La nature des fautes pouvant être retenues à l’encontre du dirigeant est large : de la simple passivité, négligence ou imprudence jusqu’aux manœuvres frauduleuses caractérisées. Elles doivent revêtir un certain caractère de gravité.

La société ou l’associé invoquant une faute de gestion doit démontrer concrètement en quoi le comportement du dirigeant est contraire à l’intérêt social, c’est-à-dire en quoi il affecte la situation ou le développement économique de la société.

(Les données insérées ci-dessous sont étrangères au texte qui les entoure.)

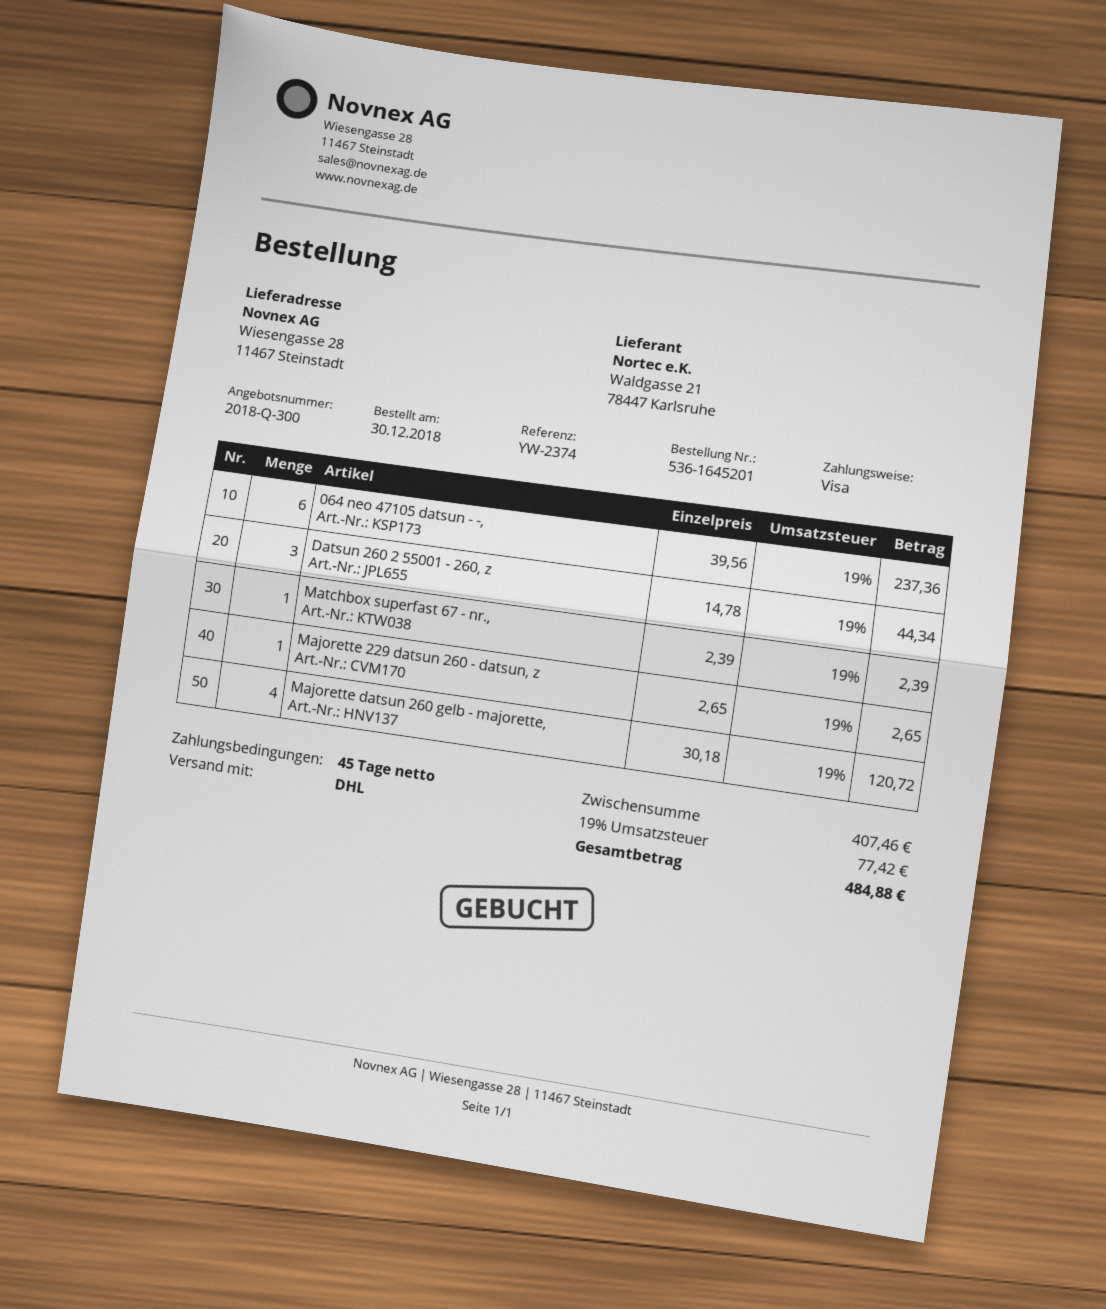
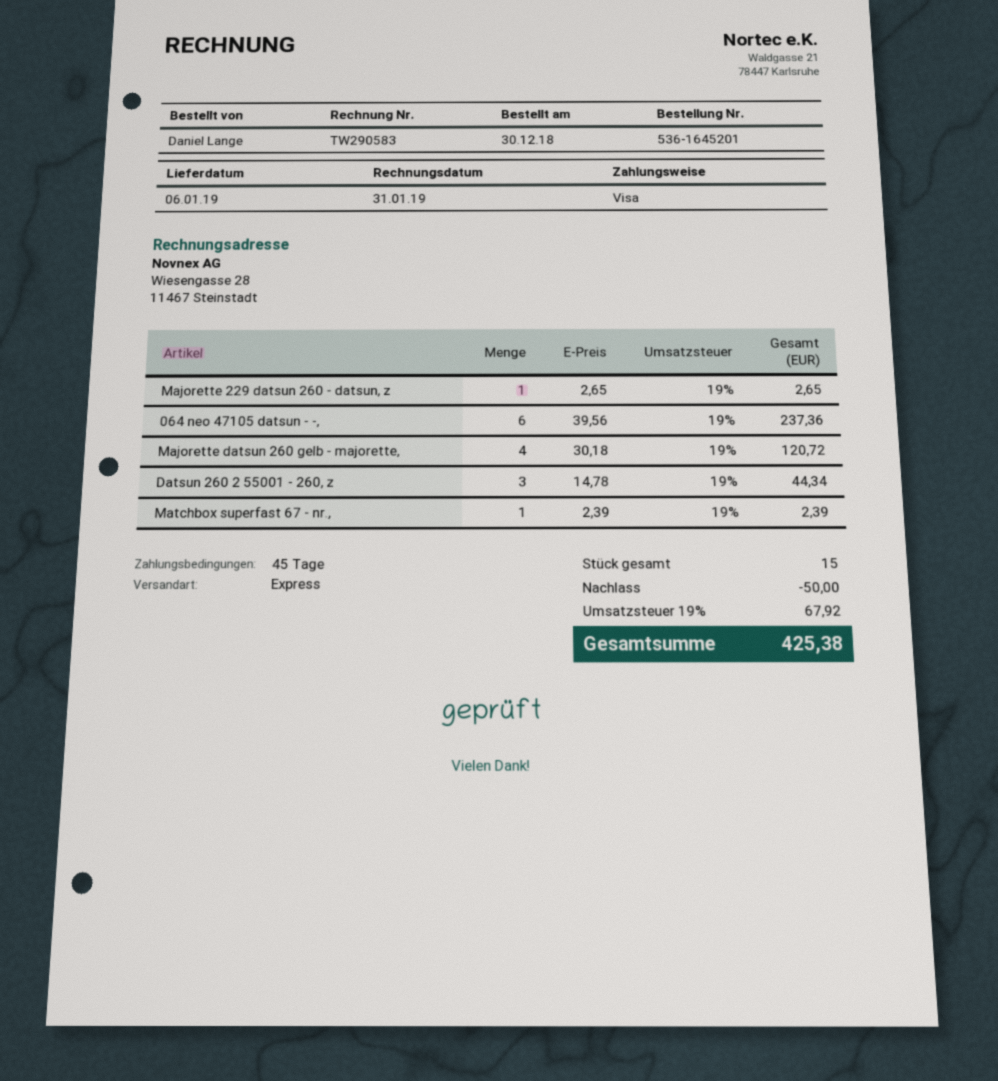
shipping method: DHL -> express
discount: none -> 50.00
tax: 19% = 77.42 -> 19% = 67.92
total: 484.88 -> 425.38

Exemples de fautes de gestion d’un dirigeant :

  • négociation, pour le compte d’une autre société dont il est également dirigeant, d’un marché dans le même domaine d’activité ;
  • obstination du dirigeant de la société à gérer celle-ci seul et sans contrôle, notamment en refusant de convoquer l’assemblée générale pendant plusieurs années et en fixant de son propre chef sa rémunération ;
  • dirigeant d’une société en difficulté qui n’a fait aucun effort sérieux pour redresser la situation et, malgré l’important déficit de la société, n’a pas convoqué d’assemblée générale pour informer les associés de la gravité de la situation ;
  • dirigeant percevant des salaires excessifs alors que l’activité de la société se dégradait et que son salaire annuel était disproportionné par rapport aux tâches réduites qui lui incombaient ;
  • mode de gestion visant à favoriser un groupe d’associés majoritaires qui contrarie les intérêts de la société et lèse ceux des associés minoritaires.